Last month, thousands of copies of ET (along with other Atari games) were found buried beneath the New Mexico desert. James Heller was the man responsible for that.
In an interview with KBOI2, the former Atari employee says that the rumours about the dumping being some secretive, midnight affair are untrue. With 750,000 unwanted game cartridges sitting in an El Paso warehouse gathering dust, Heller says “I had been charged with getting rid of it as quickly and inexpensively as possible and so I did. That was my job”.
He also seeks to clarify another long-standing rumour about the burial, that the games were buried under concrete. He says they were, but not when first buried; they only added it later, after they’d caught local kids travelling out to the site and digging games up.
Having been asked to do a job, and having done so publicly enough that kids at the time knew where to dig the games up, Heller is a little bemused that the story has taken on mythical qualities in subsequent decades.”[There’s] no mystery whatsoever. People made it a mystery.”
Nampa man says he buried Atari video games 30 years ago [KBOI, via Game Politics]
Comments
13 responses to “Meet The Guy Who Says He Buried The E.T. Cartridges”
Yeah they were. He kept it a secret for 30 years. Only coming clean once they were found. Probably could have saved everybody the time and money if he just said they were buried decades ago.
Or maybe he just never cared? I mean put this in perspective. It’s a bunch of game cartridges. Buried in the desert. *shrug*
If he never cared then why care about keeping it a secret?
In fact, why care enough to bury them in the desert when he could have just dumped them at the tip? Or just give them away.
Companies for some reason don’t like giving away anything. Dunno why. But, he’s just a low level worker who probably never caught on to this being a huge story realistically. Outside the gaming world, this story is pretty much a ‘nothing story’. No impact on anyone, anywhere except nostalgic gamers. If you don’t care enough, it’s not a case of telling everyone, it’s a case of why be f***ed even talking about it? It’s just another job…
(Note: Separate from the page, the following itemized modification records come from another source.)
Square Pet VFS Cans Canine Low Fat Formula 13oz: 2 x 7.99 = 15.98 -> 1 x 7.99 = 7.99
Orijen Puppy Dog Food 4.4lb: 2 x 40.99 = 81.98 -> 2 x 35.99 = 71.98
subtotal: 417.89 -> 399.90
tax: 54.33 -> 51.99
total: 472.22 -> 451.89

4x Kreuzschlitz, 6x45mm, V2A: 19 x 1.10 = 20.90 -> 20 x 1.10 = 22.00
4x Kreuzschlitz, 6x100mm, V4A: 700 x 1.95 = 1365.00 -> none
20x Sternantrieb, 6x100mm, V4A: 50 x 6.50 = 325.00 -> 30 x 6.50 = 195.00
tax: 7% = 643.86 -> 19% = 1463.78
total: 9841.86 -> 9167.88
This just in: Dumping garbage in a garbage dump wasn’t super newsworthy in 1983, amusingly newsworthy in 2014.
This just in: Animals died a long time ago and no one cares. Paleontologists dig them up and everyone becomes fascinated by these things called “Dinosaurs”.
Way to stuff up a great story, now I’m disappointed
He says they put concrete down when kids were spotted digging them out, why just give them away I don’t get why they would rather bury them. It’s just stupid to me
Kids were probably digging them up to sell them to whatever the cash converters equivalent over there. Considering the game was a complete flop and nobody wanted them, why not just toss them away? Make sense. They probably didn’t want people scrounging them off the dump and reselling them.
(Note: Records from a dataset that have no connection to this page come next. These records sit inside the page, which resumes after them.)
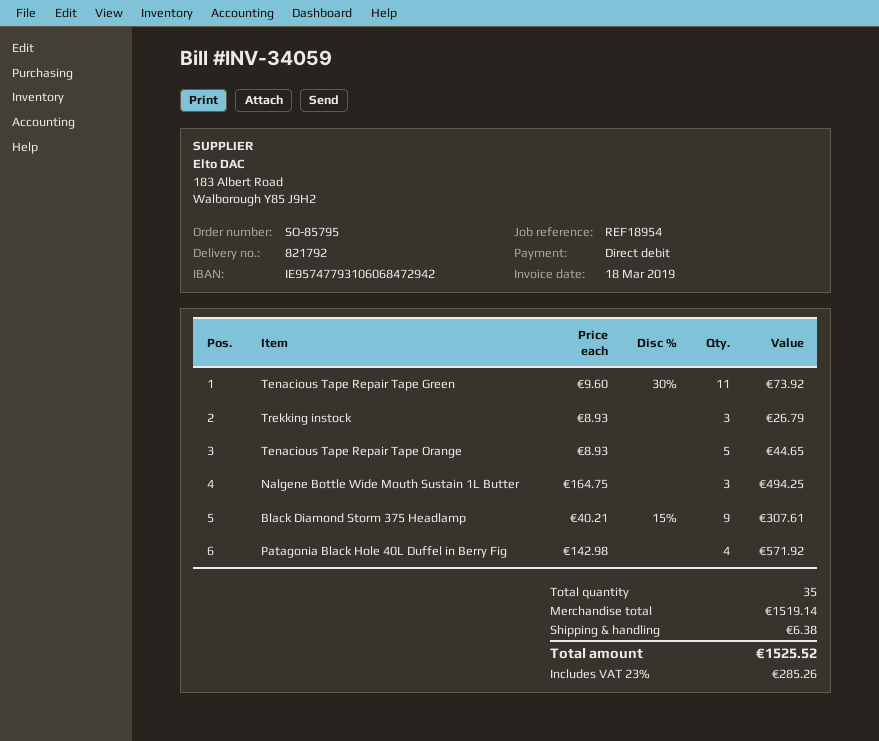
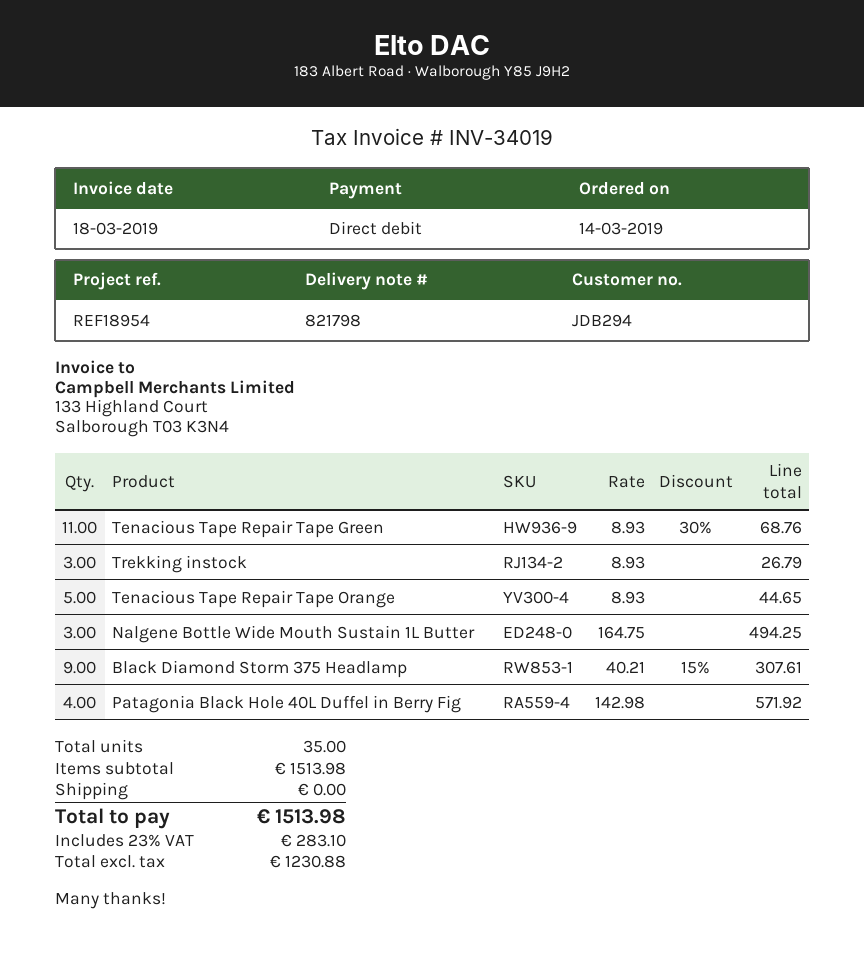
delivery note number: 821792 -> 821798
invoice number: INV-34059 -> INV-34019
Tenacious Tape Repair Tape Green: 11 x 9.60 - 30% = 73.92 -> 11 x 8.93 - 30% = 68.76
subtotal: 1519.14 -> 1513.98
shipping: 6.38 -> 0.00
tax: 23% = 285.26 -> 23% = 283.10
total: 1525.52 -> 1513.98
It’s all fine and well to look back with 20/20 hindsight and say they’re worth something now, but back then they were just taking up room. I look at the crap I have in my workshop and think “who in hell is going to want a 3.5″ floppy drive” and then throw it out. Perhaps in 50 years it might be worth something to someone, but unlikely. So I just chuck it in the bin.
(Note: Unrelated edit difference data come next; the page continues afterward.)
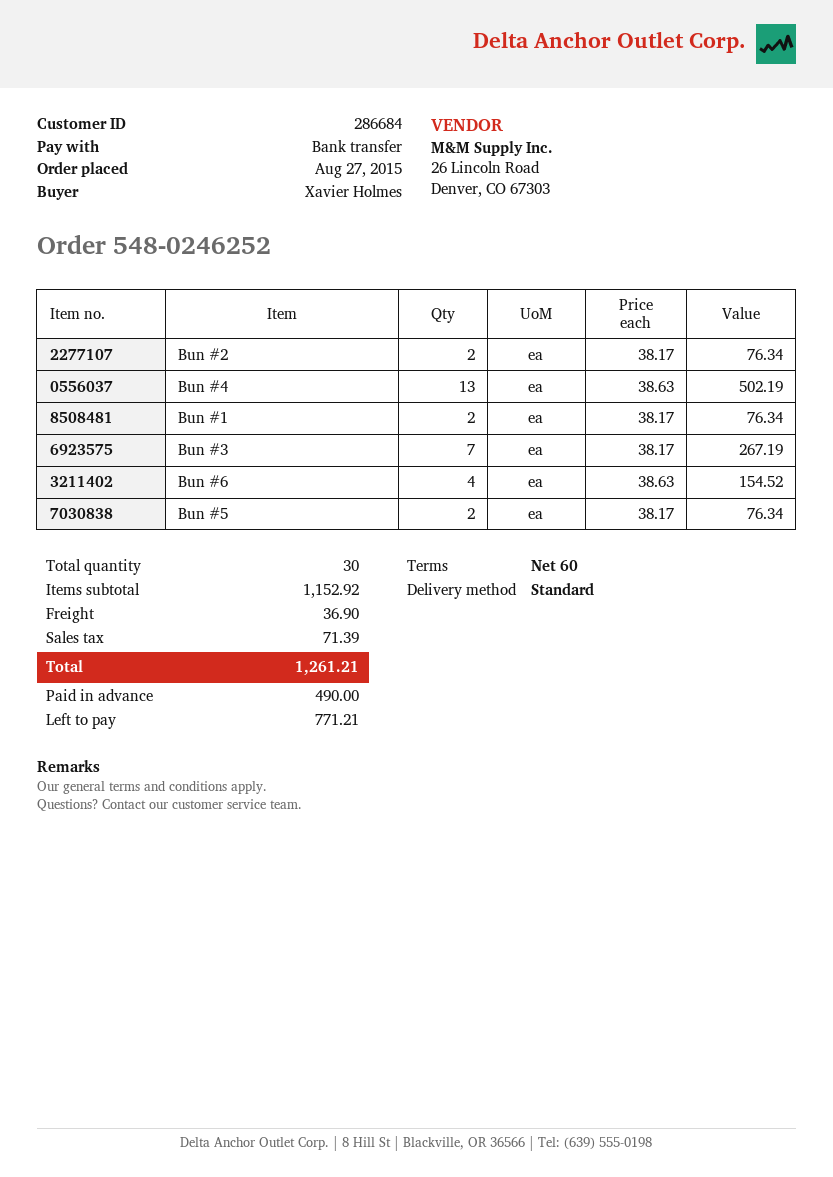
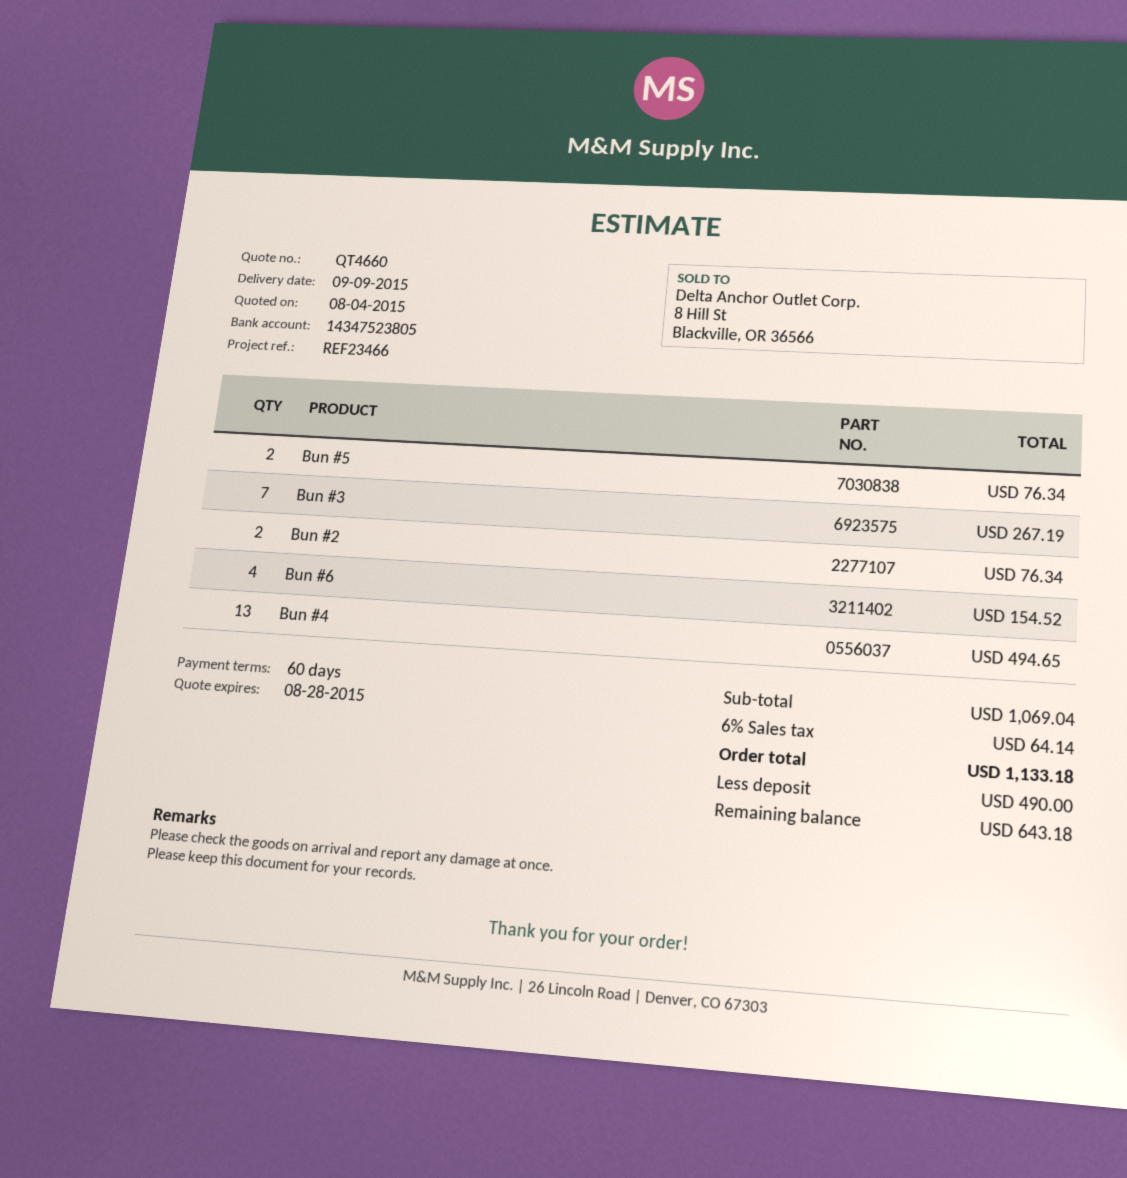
Bun #4: 13 for 502.19 -> 13 for 494.65
Bun #1: 2 for 76.34 -> none
subtotal: 1152.92 -> 1069.04
shipping: 36.90 -> none
tax: 71.39 -> 64.14
total: 1261.21 -> 1133.18
balance: 771.21 -> 643.18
Digging through landfill is also not the safest thing to do. They may not have wanted to be responsible for the kids being out on the tip.
That too.
Since the Game buried was ET, perhaps they needed to pay a licensing fee, if you dispose of the product you don’t have to pay the fee, if you give it away you do.
Weresmurf is spot on.
At the end of the day this is just a very minor event.
I mean, would you care if woman’s weekly had buried a whole bunch of ‘free plastic diaries’ in a desert? no, because it’s something we are not interested in it just so happens to be that we like games so we find this event interesting, ya dig?